Activity: Go line by line through the data and copy those with the word "solid".

(The data)

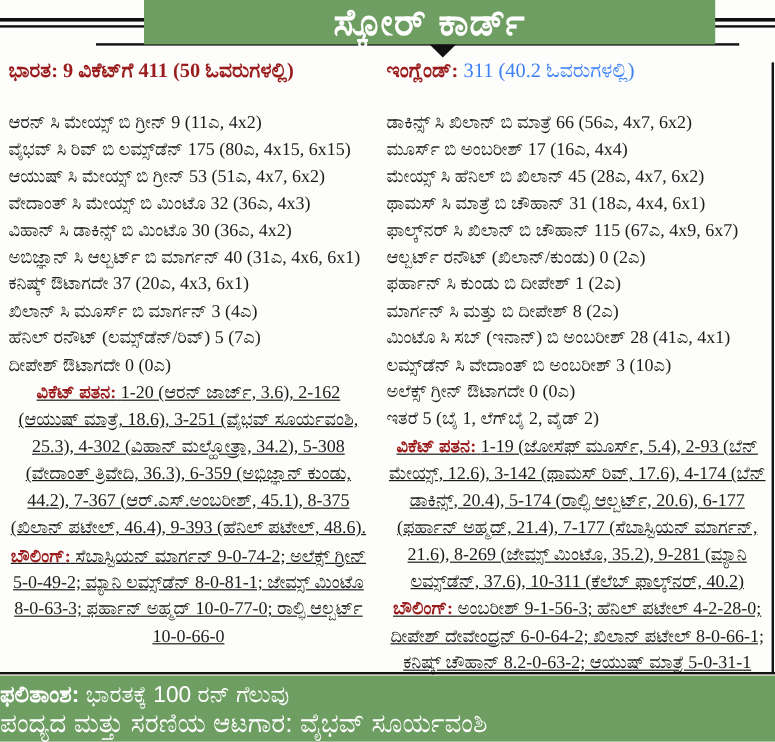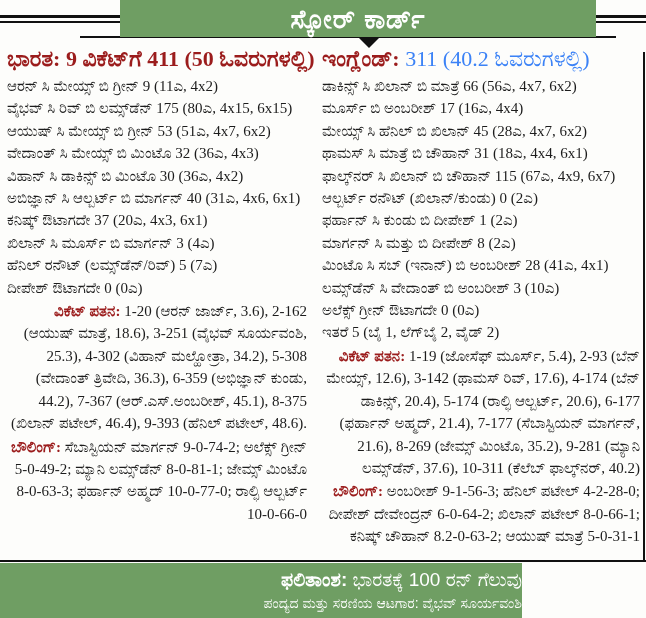--- a/index.html
+++ b/index.html
@@ -16,54 +16,54 @@
   .rule-top-thin{position:absolute;top:21px;left:0;width:646px;height:2px;background:#111;}
   .rule-under-header{position:absolute;top:36px;left:80px;width:536px;height:2px;background:#111;}
 
   
   .header-box{
     position:absolute;top:0;left:120px;width:476px;height:37px;
     background:#6f9e63;z-index:2;
     display:flex;align-items:center;justify-content:center;
   }
   .header-box .title{
-    color:#ffffff;font-weight:bold;font-size:26px;line-height:1;
+    color:#ffffff;font-weight:bold;font-size:31px;line-height:1;
     font-family:"Liberation Sans","DejaVu Sans",sans-serif;
     letter-spacing:1px;
   }
   .pointer-down{
     position:absolute;top:37px;left:358px;z-index:3;
     width:0;height:0;border-left:11px solid transparent;border-right:11px solid transparent;
     border-top:11px solid #111;
   }
 
   
   .right-rule{position:absolute;top:52px;right:1px;width:2px;height:508px;background:#111;}
 
   
   .col{position:absolute;top:46px;font-size:15px;line-height:22.4px;}
   .col-left{left:7px;width:300px;}
   .col-right{left:322px;width:318px;}
-  .team-title{font-weight:bold;font-size:22px;line-height:26px;margin-bottom:3px;white-space:nowrap;}
+  .team-title{font-weight:bold;font-size:17px;line-height:26px;margin-bottom:20px;white-space:nowrap;}
   .red{color:#9b1c1c;}
   .black{color:#3b82f6;font-weight:normal;}
   .bat-line{white-space:nowrap;overflow:hidden;}
-  .para{margin:1px 0 0 0;text-align:right;}
+  .para{margin:1px 0 0 0;text-align:center;text-decoration:underline;}
   .para .label{font-weight:bold;color:#9b1c1c;}
 
   
   .footer-rule{position:absolute;top:560px;left:0;width:646px;height:2px;background:#111;}
   .footer{
-    position:absolute;top:563px;left:0;width:522px;height:55px;background:#6f9e63;
-    display:flex;flex-direction:column;align-items:flex-end;justify-content:center;
+    position:absolute;top:563px;left:0;width:646px;height:55px;background:#6f9e63;
+    display:flex;flex-direction:column;align-items:flex-start;justify-content:center;
     color:#ffffff;font-family:"Liberation Sans","DejaVu Sans",sans-serif;
   }
   .footer .line1{font-size:19px;line-height:24px;}
   .footer .line1 .flabel{font-weight:bold;}
-  .footer .line2{font-size:14px;line-height:22px;}
+  .footer .line2{font-size:22px;line-height:22px;}
 </style>
 </head>
 <body>
 
 <div class="page">
 
   <div class="rule-top-thick"></div>
   <div class="rule-top-thin"></div>
   <div class="rule-under-header"></div>
 

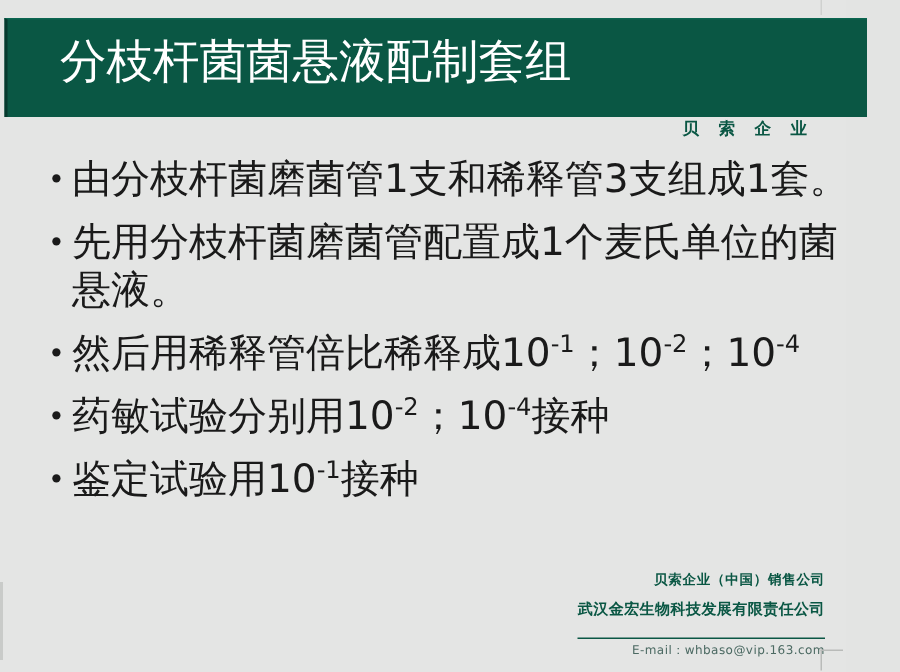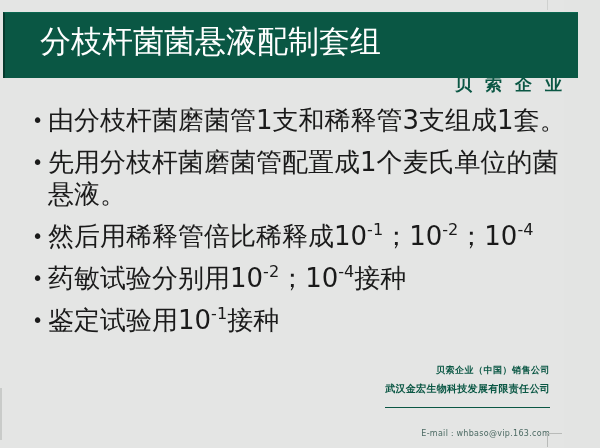--- a/index.html
+++ b/index.html
@@ -61,27 +61,26 @@
     font-weight: 700;
     color: #ffffff;
     letter-spacing: -1px;
     white-space: nowrap;
   }
 
   .brand-sub {
     position: absolute;
     left: 455px;
     top: 78px;
-    font-size: 17px;
+    font-size: 11px;
     line-height: 15px;
     color: #0a5744;
     letter-spacing: 13px;
     font-weight: 700;
     white-space: nowrap;
-    font-family: Liberation Mono, monospace;
   }
 
   
   .bullets {
     position: absolute;
     left: 30px;
     top: 104px;
     width: 545px;
   }
 
@@ -146,21 +145,21 @@
     padding-bottom: 11px;
     display: inline-block;
   }
 
   .footer-email {
     font-size: 8px;
     line-height: 13px;
     color: #4c6a63;
     letter-spacing: 0.3px;
     white-space: nowrap;
-    margin-top: 19px;
+    margin-top: 1px;
   }
 
   
   .edge-left {
     position: absolute;
     left: 0px;
     top: 388px;
     width: 2px;
     height: 52px;
     background: #c9cbc9;

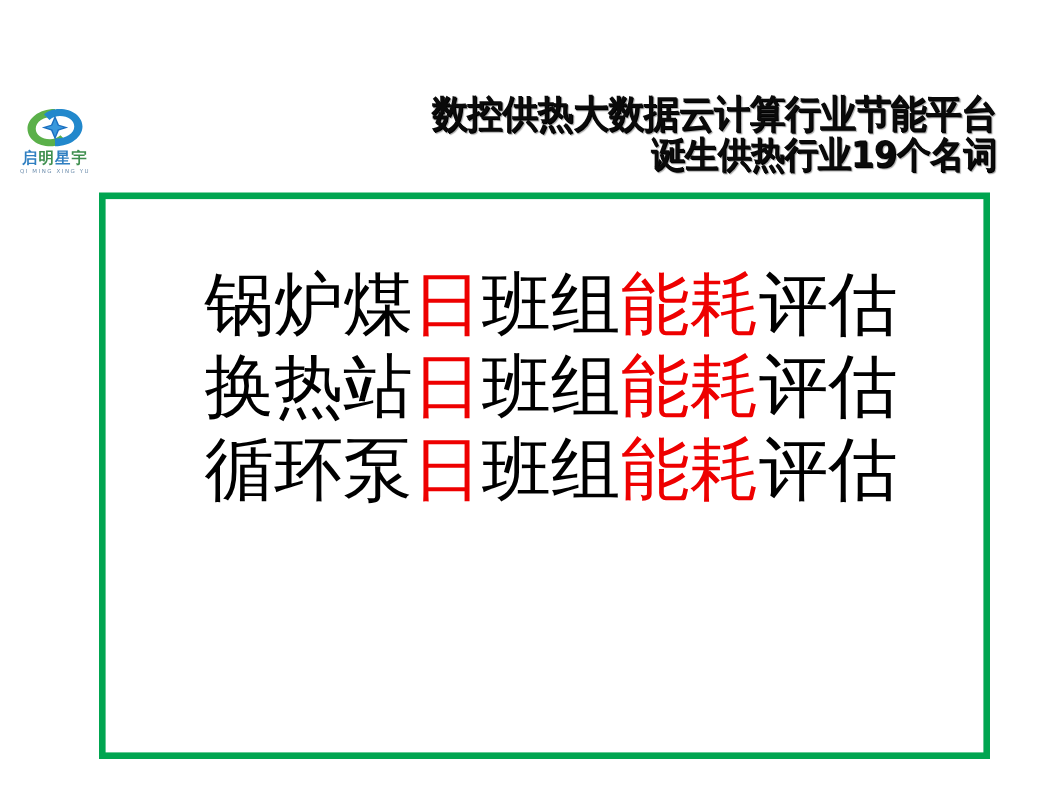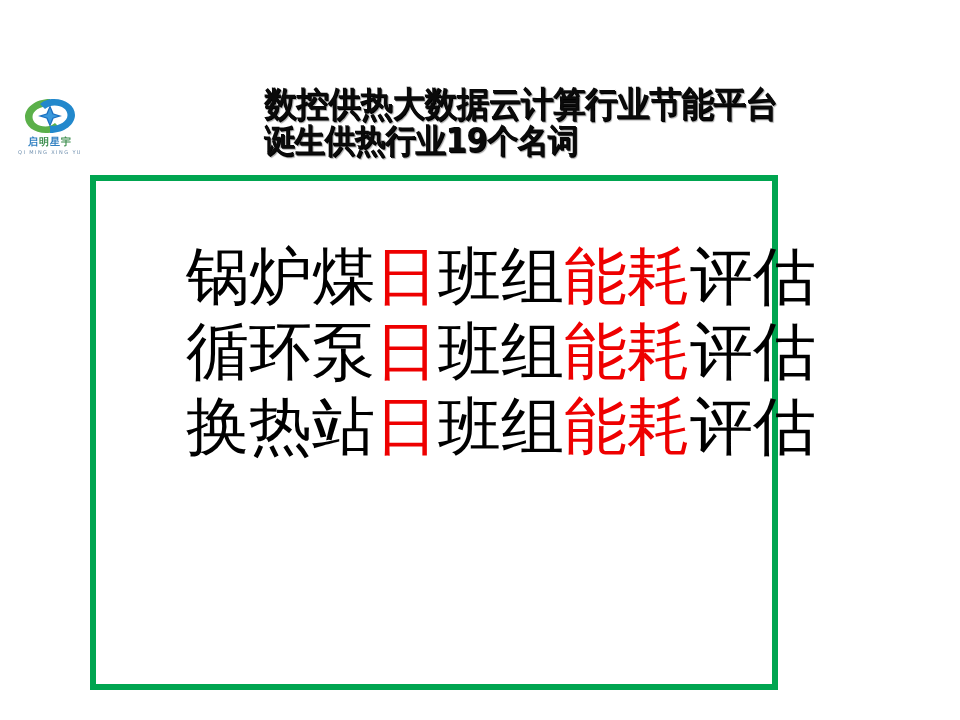--- a/index.html
+++ b/index.html
@@ -32,21 +32,21 @@
     align-items: center;
   }
   #logo-mark {
     width: 56px;
     height: 40px;
     display: block;
   }
   #logo-wordmark {
     margin-top: 1px;
     font-family: "DejaVu Sans", "Liberation Sans", sans-serif;
-    font-size: 10px;
+    font-size: 14px;
     font-weight: bold;
     letter-spacing: 1px;
     color: #2b67b0;
     line-height: 1.05;
     white-space: nowrap;
   }
   #logo-wordmark .w-qi  { color: #2f7fc1; }
   #logo-wordmark .w-ming{ color: #3f8f4f; }
   #logo-wordmark .w-xing{ color: #2f7fc1; }
   #logo-wordmark .w-yu  { color: #3f8f4f; }
@@ -58,21 +58,21 @@
     white-space: nowrap;
     margin-top: 1px;
   }
 
   
   #title-block {
     position: absolute;
     left: 240px;
     top: 86px;
     width: 690px;
-    text-align: left;
+    text-align: right;
     color: #000000;
   }
   .title-line {
     font-family: "DejaVu Sans", "Liberation Sans", sans-serif;
     font-weight: bold;
     font-size: 35px;
     line-height: 37px;
     letter-spacing: -0.5px;
     color: #0a0a0a;
     transform: scaleX(0.93);
@@ -83,21 +83,21 @@
   #title-line-2 {
     font-size: 33px;
     line-height: 36px;
   }
 
   
   #content-box {
     position: absolute;
     left: 90px;
     top: 175px;
-    width: 688px;
+    width: 810px;
     height: 515px;
     border: 6px solid #00a550;
     background: #ffffff;
     box-sizing: border-box;
   }
 
   #term-list {
     position: absolute;
     left: 10px;
     top: 58px;
@@ -159,25 +159,25 @@
   </div>
 
   <div id="content-box">
     <div id="term-list">
 
       <div class="term-row">
         <span class="seg-black">锅炉煤</span><span class="seg-red">日</span><span class="seg-black">班组</span><span class="seg-red">能耗</span><span class="seg-black">评估</span>
       </div>
 
       <div class="term-row">
-        <span class="seg-black">循环泵</span><span class="seg-red">日</span><span class="seg-black">班组</span><span class="seg-red">能耗</span><span class="seg-black">评估</span>
+        <span class="seg-black">换热站</span><span class="seg-red">日</span><span class="seg-black">班组</span><span class="seg-red">能耗</span><span class="seg-black">评估</span>
       </div>
 
       <div class="term-row">
-        <span class="seg-black">换热站</span><span class="seg-red">日</span><span class="seg-black">班组</span><span class="seg-red">能耗</span><span class="seg-black">评估</span>
+        <span class="seg-black">循环泵</span><span class="seg-red">日</span><span class="seg-black">班组</span><span class="seg-red">能耗</span><span class="seg-black">评估</span>
       </div>
 
 
 
     </div>
   </div>
 
 </div>
 
 </body></html>

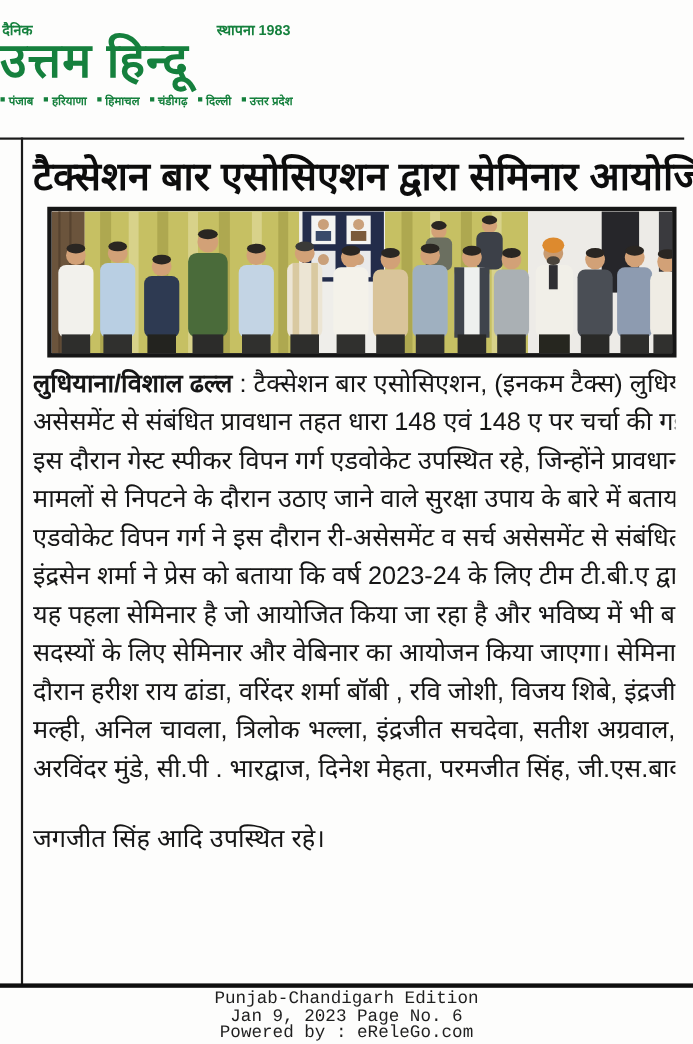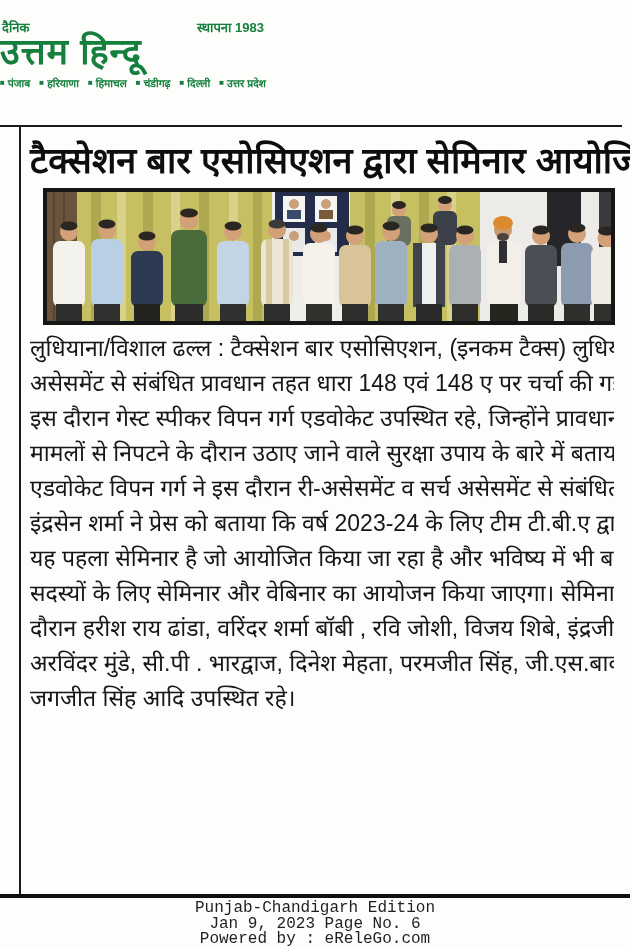--- a/index.html
+++ b/index.html
@@ -6,40 +6,40 @@
   body{
     width:630px;height:949px;position:relative;overflow:hidden;
     background:#fdfdfc;color:#1c1c1c;
     font-family:"Liberation Sans","DejaVu Sans",sans-serif;
   }
   
   .masthead{position:absolute;top:18px;left:0;width:630px;text-align:left;color:#15803d;}
   .masthead-inner{display:inline-block;position:relative;}
   .masthead-top{display:flex;justify-content:space-between;align-items:flex-end;
     font-weight:bold;font-size:13px;margin:0 2px -2px 2px;}
-  .masthead-title{font-size:36px;font-weight:bold;line-height:1.02;letter-spacing:1px;white-space:nowrap;}
+  .masthead-title{font-size:44px;font-weight:bold;line-height:1.02;letter-spacing:1px;white-space:nowrap;}
   .regions{display:flex;justify-content:center;gap:9px;margin-top:5px;
     font-size:10.5px;font-weight:bold;white-space:nowrap;}
   .region{display:inline-flex;gap:3px;align-items:center;}
   .region .sq{font-size:8px;line-height:1;}
   
   .top-rule{position:absolute;top:125px;left:0;width:622px;height:2px;background:#1a1a1a;}
   .left-rule{position:absolute;top:125px;left:19px;width:2px;height:770px;background:#1a1a1a;}
   .bottom-rule{position:absolute;top:894px;left:0;width:630px;height:4px;background:#0f0f0f;}
   
   .article{position:absolute;left:30px;top:130px;width:584px;}
   .headline{height:58px;display:flex;align-items:center;
     font-size:36px;font-weight:bold;color:#0d0d0d;white-space:nowrap;letter-spacing:0;}
   .photo-frame{margin-left:13px;width:564px;height:129px;border:4px solid #161616;
     background:#e9e7e2;overflow:hidden;}
   .photo-frame svg{display:block;}
   .body-text{margin-top:6px;font-size:23px;line-height:35px;color:#161616;}
   .body-line{text-align:justify;text-align-last:justify;white-space:nowrap;height:35px;overflow:hidden;}
-  .body-lines .body-line:last-child{text-align-last:left;}
-  .lead{font-weight:normal;}
+  .body-lines .body-line:last-child{text-align-last:left;margin-top:29px;}
+  .lead{font-weight:bold;}
   
   .footer{position:absolute;top:901px;left:0;width:630px;text-align:center;
     font-family:"Liberation Mono","DejaVu Sans Mono",monospace;
     font-size:16px;line-height:15.5px;color:#1f1f1f;}
 </style>
 </head>
 <body>
 
 <div class="masthead">
   <div class="masthead-inner">
@@ -237,20 +237,21 @@
     <div class="body-line"><span class="lead">लुधियाना/विशाल ढल्ल</span><span> : </span><span>टैक्सेशन बार एसोसिएशन, (इनकम टैक्स) लुधियाना</span></div>
     <div class="body-lines">
         <div class="body-line">असेसमेंट से संबंधित प्रावधान तहत धारा 148 एवं 148 ए पर चर्चा की गई।</div>
         <div class="body-line">इस दौरान गेस्ट स्पीकर विपन गर्ग एडवोकेट उपस्थित रहे, जिन्होंने प्रावधानों</div>
         <div class="body-line">मामलों से निपटने के दौरान उठाए जाने वाले सुरक्षा उपाय के बारे में बताया।</div>
         <div class="body-line">एडवोकेट विपन गर्ग ने इस दौरान री-असेसमेंट व सर्च असेसमेंट से संबंधित</div>
         <div class="body-line">इंद्रसेन शर्मा ने प्रेस को बताया कि वर्ष 2023-24 के लिए टीम टी.बी.ए द्वारा</div>
         <div class="body-line">यह पहला सेमिनार है जो आयोजित किया जा रहा है और भविष्य में भी बार</div>
         <div class="body-line">सदस्यों के लिए सेमिनार और वेबिनार का आयोजन किया जाएगा। सेमिनार के</div>
         <div class="body-line">दौरान हरीश राय ढांडा, वरिंदर शर्मा बॉबी , रवि जोशी, विजय शिबे, इंद्रजीत</div>
+        <div class="body-line">मल्ही, अनिल चावला, त्रिलोक भल्ला, इंद्रजीत सचदेवा, सतीश अग्रवाल,</div>
         <div class="body-line">अरविंदर मुंडे, सी.पी . भारद्वाज, दिनेश मेहता, परमजीत सिंह, जी.एस.बावा,</div>
         <div class="body-line">जगजीत सिंह आदि उपस्थित रहे।</div>
       </div>
   </div>
 </div>
 
 <div class="footer">
   <div>Punjab-Chandigarh Edition</div>
   <div>Jan 9, 2023 Page No. 6</div>
   <div>Powered by : eReleGo.com</div>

(End The data)

Reply to the exercise:
     width:0;height:0;border-left:11px solid transparent;border-right:11px solid transparent;
     border-top:11px solid #111;
     border: 6px solid #00a550;
   .photo-frame{margin-left:13px;width:564px;height:129px;border:4px solid #161616;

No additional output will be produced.